Besides the outlined title and central figure, only a few other aspects of the original book cover peer out from the dripping, pooling paint that Prince has applied to this enlargement. Among them, the author’s name, Virginia McCall, fades into Prince’s inky strokes above the figure’s head, while a block of text fights for visibility through her bleached uniform. The latter, the evocative subtitle of the original source, is barely discernible here through Prince’s emphatic brushwork and reads: “Two months aboard a troop transport tests Tracy’s future as a Navy nurse—and as a woman. ‘A good career story.’ (School Library Journal)” (V. McCall, Navy Nurse, Paperback Library, New York: 1969). The artist leaves his subject purposefully ambiguous by extracting the character from the text and transforming Tracy into a stereotype shrouded in dark tones.

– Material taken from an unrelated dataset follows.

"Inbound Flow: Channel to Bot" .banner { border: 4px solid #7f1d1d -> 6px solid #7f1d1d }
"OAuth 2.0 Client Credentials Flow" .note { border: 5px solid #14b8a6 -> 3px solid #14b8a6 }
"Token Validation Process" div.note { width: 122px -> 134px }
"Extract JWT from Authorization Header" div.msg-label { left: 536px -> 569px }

First realized in 2003, Prince’s Nurse paintings draw from images of medical providers the artist encountered in newspapers covering the global SARS panic. These journalistic photographs got him thinking about the role these front-line workers play, and then segued into an intense survey of his own collection of pulp paperbacks. “With the Nurse paintings, I believe I started out just reading the paper. It just occurred to me that everyone needed a nurse,” Prince noted, “I collect books—basically I’m a bibliophile—and I had collected these nurse books. There’s a whole genre and I’d had them for years. I wanted to do something just white; […] But before I put them away, I made a mistake painting all this white— this is when I say I get lucky. After I had wiped off some of the painting, it looked like a mask on the nurse’s face and suddenly it was one of those moments. When I noticed that, I realized that was going to be the contribution to the image, to put a mask on these various nurse illustrations. It was a way of unifying and also talking about identity” (R. Prince, quoted in N. Shukur, “Richard Prince,” Russh Magazine, 2014). By obscuring each woman’s face with an overly large cloth covering, the artist negates their individuality and transforms them into a hyper-stylized symbol of the profession and an illustration of the generalized and sexualized idea of nurses in popular culture. With works like Navy Nurse, the photographic source is flattened with paint to further obfuscate the individual and create a cartoonish caricature separated from the real world. Of course, the very novels Prince uses as his starting point already romanticize and pulpify the nursing profession beyond its actual bounds, so the artist’s interventions serve as poignant highlights that question the mythos of these characters and their representation within American pop culture.